_EXERCISE MATERIALS_:
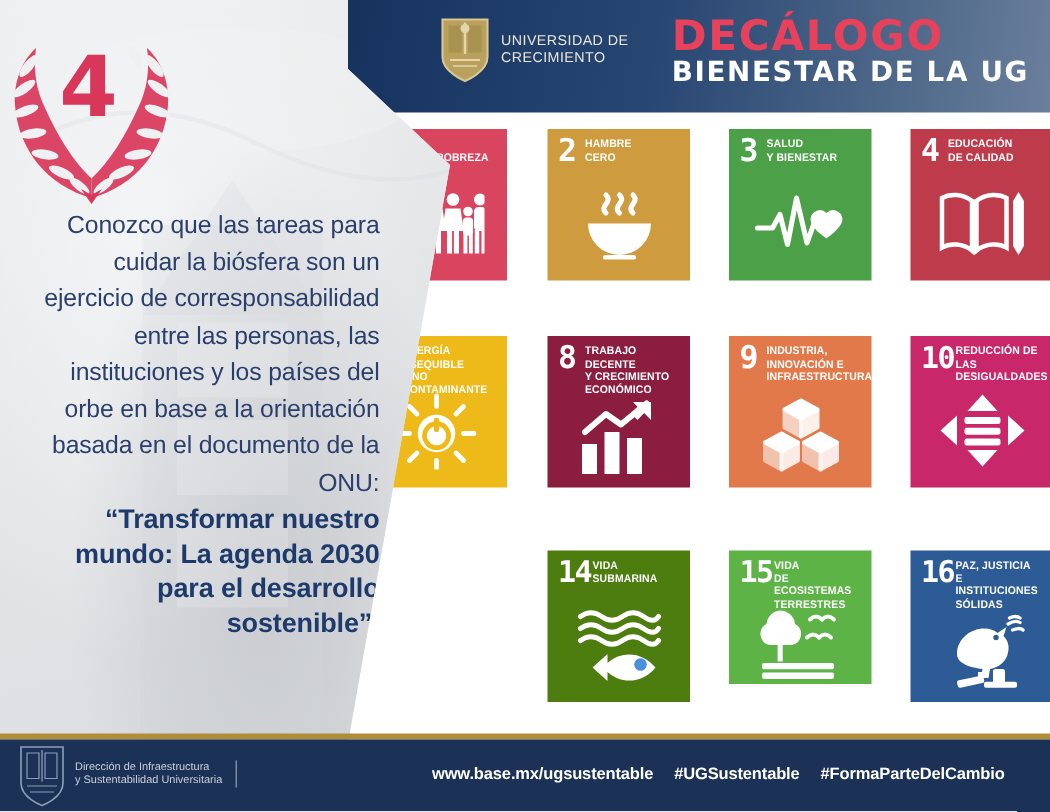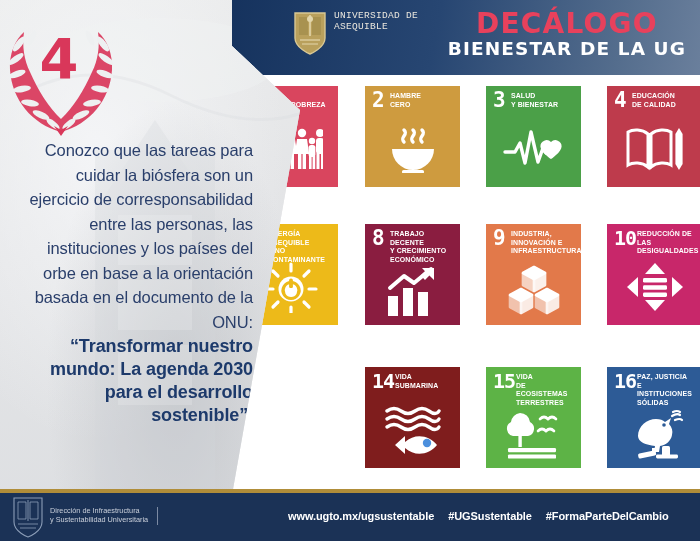--- a/index.html
+++ b/index.html
@@ -17,25 +17,25 @@
   #header {
     position:absolute; left:0; top:0; width:700px; height:75px;
     background:linear-gradient(100deg,#0f2d55 0%,#13305c 35%,#2b4a74 70%,#4b6party 100%);
     background:linear-gradient(100deg,#102c54 0%,#14315c 30%,#274672 62%,#546d8d 88%,#6a7f9c 100%);
     z-index:5;
   }
   #header-left-block{
     position:absolute;left:0;top:0;width:232px;height:75px;background:#12305b;
   }
   #ug-logo-wrap{
-    position:absolute; left:293px; top:10px; display:flex; gap:7px;font-family:Liberation Mono, monospace;
+    position:absolute; left:293px; top:10px; display:flex; align-items:center; gap:7px;
   }
   #ug-shield { width:34px; height:46px; position:relative; }
   #ug-name { color:#e9e6dd; font-size:9.5px; line-height:11px; letter-spacing:.3px; }
-  #title-block{ position:absolute; right:14px; top:9px; text-align:center; }
+  #title-block{ position:absolute; right:14px; top:9px; text-align:left; }
   #title-main{
     color:#e8415c; font-size:28px; font-weight:bold; letter-spacing:1.2px; line-height:29px;
     font-family:"DejaVu Sans", sans-serif;
   }
   #title-sub{
     color:#ffffff; font-size:18.5px; font-weight:bold; letter-spacing:1.1px; line-height:22px;
     font-family:"DejaVu Sans", sans-serif;
   }
 
   
@@ -273,39 +273,39 @@
       <path d="M29 1 l10 11 h-20 z"></path>
             <path d="M29 49 l10 -11 h-20 z"></path>
       <path d="M1 25 l11 -10 v20 z"></path>
             <path d="M57 25 l-11 -10 v20 z"></path>
       <rect x="17" y="16" width="24" height="4.6" rx="1.4"></rect>
       <rect x="17" y="23.2" width="24" height="4.6" rx="1.4"></rect>
       <rect x="17" y="30.4" width="24" height="4.6" rx="1.4"></rect>
     </svg>
         </div>
       </div>
-      <div class="tile" style="left: 365px; top: 292px; width: 95px; height: 101px; background: #7f1d1d;">
+      <div class="tile" style="left: 365px; top: 292px; width: 95px; height: 101px; background: #4d7c0f;">
         <div class="num wide">14</div>
         <div class="lbl" style="left: 30px; right: 3px;">
           <div>VIDA</div>
           <div>SUBMARINA</div>
         </div>
         <div class="glyph" style="top: 33px;">
           <svg width="60" height="50" viewBox="0 0 60 50" fill="#fff">
       <g stroke="#fff" stroke-width="3.4" fill="none" stroke-linecap="round">
         <path d="M4 6 q7 -5 14 0 t14 0 t14 0 t10 0"></path>
         <path d="M4 14 q7 -5 14 0 t14 0 t14 0 t10 0"></path>
         <path d="M4 22 q7 -5 14 0 t14 0 t14 0 t10 0"></path>
       </g>
       <path d="M12 40 l10 -9 v6 c10 -9 24 -7 32 3 c-8 10 -22 12 -32 3 v6 z"></path>
       <circle cx="44" cy="38" r="4.2" fill="#4C8FDD"></circle>
     </svg>
         </div>
       </div>
-      <div class="tile" style="left: 486px; top: 292px; width: 95px; height: 101px; background: rgb(93, 179, 70);">
+      <div class="tile" style="left: 486px; top: 292px; width: 95px; height: 89px; background: rgb(93, 179, 70);">
         <div class="num wide">15</div>
         <div class="lbl" style="left: 30px; right: 3px;">
           <div>VIDA</div>
           <div>DE ECOSISTEMAS</div>
           <div>TERRESTRES</div>
         </div>
         <div class="glyph" style="top: 40px;">
           <svg width="60" height="50" viewBox="0 0 60 50" fill="#fff">
       <path d="M16 4 a10 10 0 0 1 10 9 a7.5 7.5 0 0 1 -2 14 H9 a7.5 7.5 0 0 1 -2 -14 A10 10 0 0 1 16 4 z"></path>
       <rect x="14.4" y="26" width="3.4" height="12"></rect>
@@ -412,21 +412,21 @@
           <rect x="6" y="7" width="9" height="18" fill="#9c8848" opacity=".6"></rect>
           <rect x="19" y="7" width="9" height="18" fill="#9c8848" opacity=".6"></rect>
           <path d="M17 5 L17 26" stroke="#e3d6ab" stroke-width="1.6"></path>
           <circle cx="17" cy="9" r="3" fill="#e3d6ab"></circle>
           <path d="M7 30 H27" stroke="#e3d6ab" stroke-width="1.2"></path>
           <path d="M9 34 H25" stroke="#e3d6ab" stroke-width="1"></path>
         </svg>
       </div>
       <div id="ug-name">
         <div>UNIVERSIDAD DE</div>
-        <div>ASEQUIBLE</div>
+        <div>CRECIMIENTO</div>
       </div>
     </div>
     <div id="title-block">
       <div id="title-main">DECÁLOGO</div>
       <div id="title-sub">BIENESTAR DE LA UG</div>
     </div>
   </div>
 
   <div id="gold-rule"></div>
   <div id="footer">
@@ -439,19 +439,19 @@
       </svg>
     </div>
     <div id="footer-dep">
       <div class="col">
         <div>Dirección de Infraestructura</div>
         <div>y Sustentabilidad Universitaria</div>
       </div>
       <div id="footer-divider"></div>
     </div>
     <div id="footer-links">
-      <span>www.ugto.mx/ugsustentable</span>
+      <span>www.base.mx/ugsustentable</span>
       <span>#UGSustentable</span>
       <span>#FormaParteDelCambio</span>
     </div>
   </div>
 
 </div>
 
 </body></html>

_EXERCISE_: Look through the data above for the word "opacity". Report each line where it occurs.

_COMPLETED EXERCISE_:
           <rect x="6" y="7" width="9" height="18" fill="#9c8848" opacity=".6"></rect>
           <rect x="19" y="7" width="9" height="18" fill="#9c8848" opacity=".6"></rect>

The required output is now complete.